Jürgen: Heute allerdings wird „Homo Sapiens“ durchaus geschätzt, muss ich feststellen. Wir hatten uns da von diesem Sauf- und Fußball-Ding abgewendet, die Funpunk-Welle war parallel dazu zu Ende, es kamen 1991 deutlich weniger Leute zum Konzert.

Beppo: Unter dem Namen wollten wir nicht weitermachen, also entschlossen wir uns, lieber was ganz neues zu machen. Wir mussten dann endlich nicht mehr „Hansi Müllers Schniedelwutz“ spielen ... musikalisch ist gegen das Lied nichts einzuwenden, aber textlich ist das dann doch etwas peinlich.

Und wie ist das, wenn ihr das heute spielt oder darauf angesprochen werdet – von Arbeitskollegen, Freunden ...?

Beppo: Na ja, das kann man ja erklären ... aber die Lieder heute noch live zu singen, das macht wirklich nur in Kaiserslautern Sinn, in der Kammgarn vor 900 Leuten. Letztes Jahr haben wir das mal auf einem Festival probiert, aber das hat nicht so wirklich funktioniert.

Jürgen: Und deshalb haben wir uns entschieden, nur noch Heimspiele zu machen.

Beppo: Außerdem sind die Konzerte in Kaiserslautern immer eine praktische Geldbeschaffungsmaßnahme, um so die Studiokosten für die nächste KICK JONESES-Platte zu bezahlen. Dieses Jahr spielen wir zwei Shows, so sind die Presskosten auch schon finanziert. Aber das ist nicht der Hauptgrund, es macht halt einfach Spaß in Kaiserslautern zu spielen – und es schmeichelt dem Ego, sich von 900 Leute feiern zu lassen, die alle Lieder mitsingen können.

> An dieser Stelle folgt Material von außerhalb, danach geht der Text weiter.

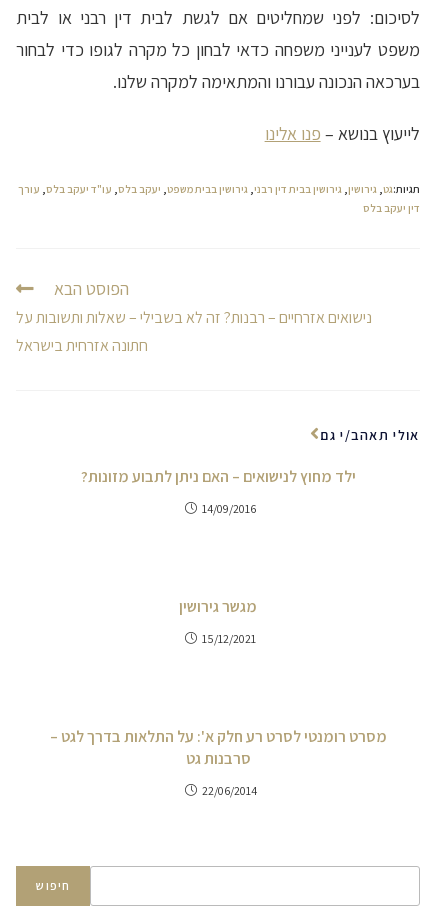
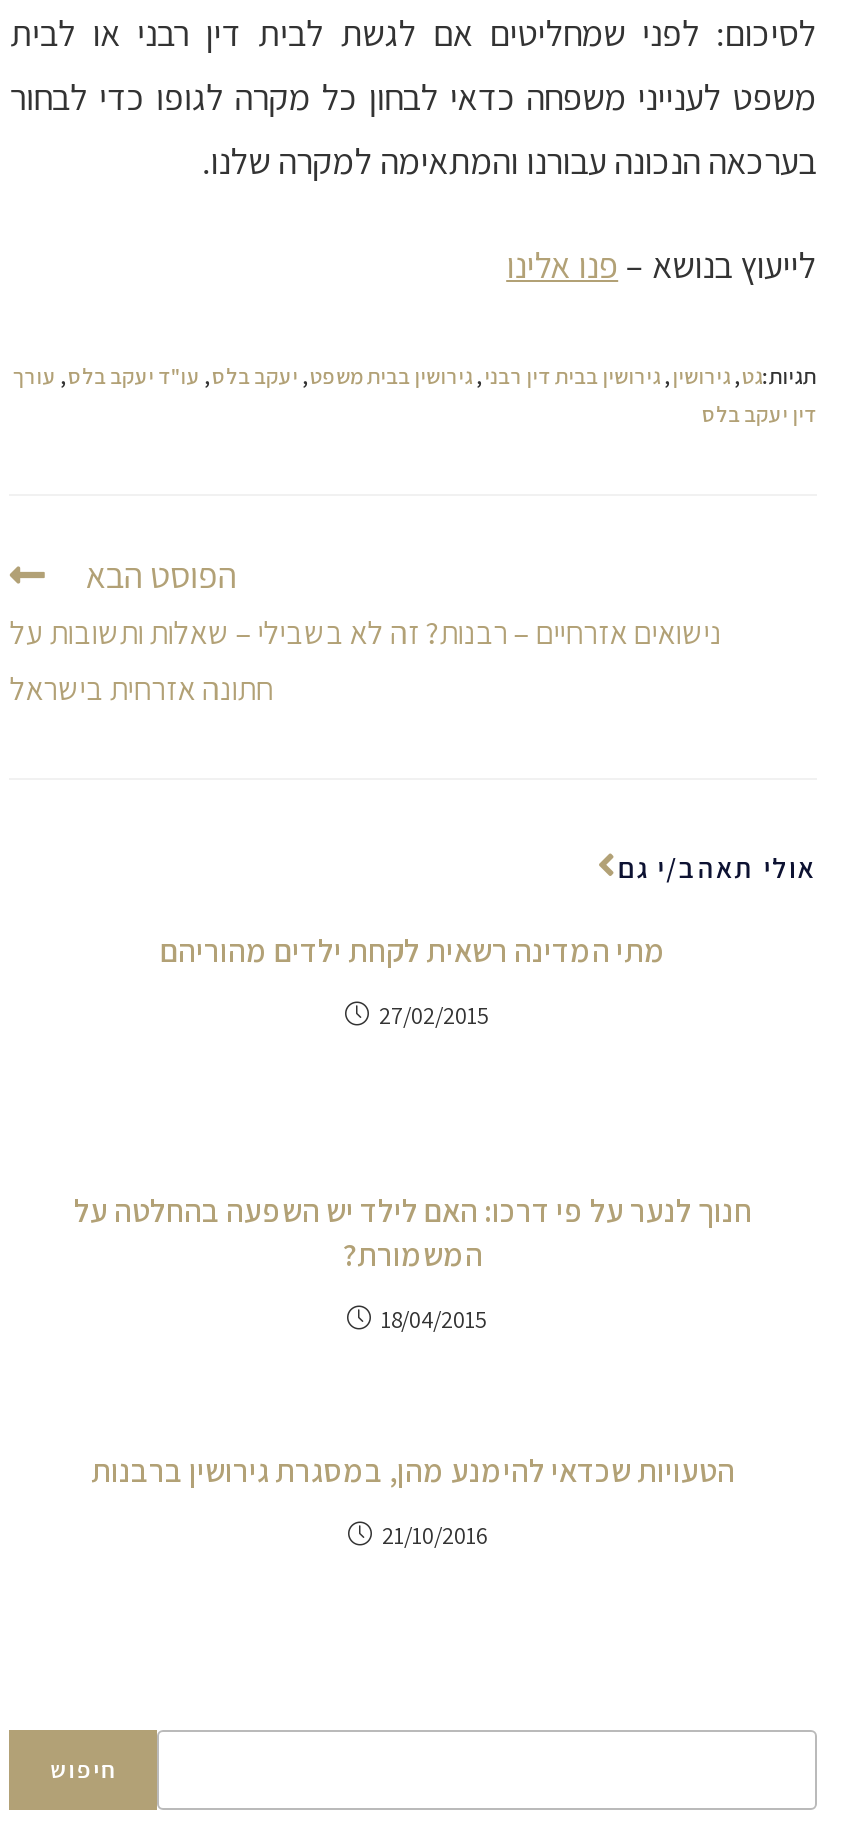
- ילד מחוץ לנישואים – האם ניתן לתבוע מזונות?
+ מתי המדינה רשאית לקחת ילדים מהוריהם

- 14/09/2016
+ 27/02/2015

- מגשר גירושין
+ חנוך לנער על פי דרכו: האם לילד יש השפעה בהחלטה על
+ המשמורת?

- 15/12/2021
+ 18/04/2015

- מסרט רומנטי לסרט רע חלק א': על התלאות בדרך לגט –
- סרבנות גט
+ הטעויות שכדאי להימנע מהן, במסגרת גירושין ברבנות

- 22/06/2014
+ 21/10/2016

Jürgen: Mit dem ersten Reunion-Konzert 2002, das war übrigens elf Jahre nach der Auflösung, haben wir vielen Leuten eine große Freude bereitet, denn so mancher war beim Abschiedskonzert noch zu jung, durfte gar nicht auf das Konzert. Und andere alte Fans kommen heute mit ihren Kindern.

In welcher Besetzung spielt ihr denn?

Beppo: In der aktuellen KICK JONESES-Besetzung: Jürgen Schattner an der Gitarre, Frank Rahm, der bis vor kurzem auch bei den SPERMBIRDS spielte, ebenfalls Gitarre, Dennis Trace spielt Bass, Schlagzeug Joachim „Lagges“ Wild, Alex Hoffmann Trompete, und ich singe. Und bei dem einen oder anderen Song kommen dann noch ehemalige WALTER ELF-Musiker dazu.

Auch Lee Hollis?

Beppo: Der kommt nur bei „Try again“ auf die Bühne, denn das haben wir früher schon immer bei WALTER ELF als Zugabe gespielt.

Wie habt ihr denn damals als Bands koexistiert, wurden da Songs getauscht?

Jürgen: Frank als Songwriter hat da schon mal überlegt, wo das jetzt besser passt, aber ansonsten war das klar. „Try again“ speziell hätte aber eigentlich schon immer mehr zu WALTER ELF gepasst, aber es wurde halt ein SPERMBIRDS-Song.

Sprechen wir über eure Platten. Wann kam wo welche?

Beppo: Die allererste Platte, eine Split-Single von WALTER ELF und SPERMBIRDS, kam auf X-Mist. Dann folgten die beiden ersten Alben – „Heut’ oder nie“ von 1986 und „Die Angst des Tormanns beim Elfmeter“ von 1987 – auf We Bite, parallel zu zwei SPERMBIRDS-Platten auf We Bite, und dann wechselten wir zu X-Mist für die „Dedication“-EP und das dritte WALTER ELF-Alben „Homo Sapiens“, und die SPERMBIRDS auch.

Und sind die Sachen derzeit erhältlich?

Beppo: Ja, die hat Jürgen in den letzten Jahren alle auf seinem Label Rookie Records neu aufgelegt.

Jürgen: Und erstaunlicherweise verkaufen die sich heute noch. Demnächst kommt noch die Liveplatte, die auf Blasting Youth Records von Frank Babel erschienen war.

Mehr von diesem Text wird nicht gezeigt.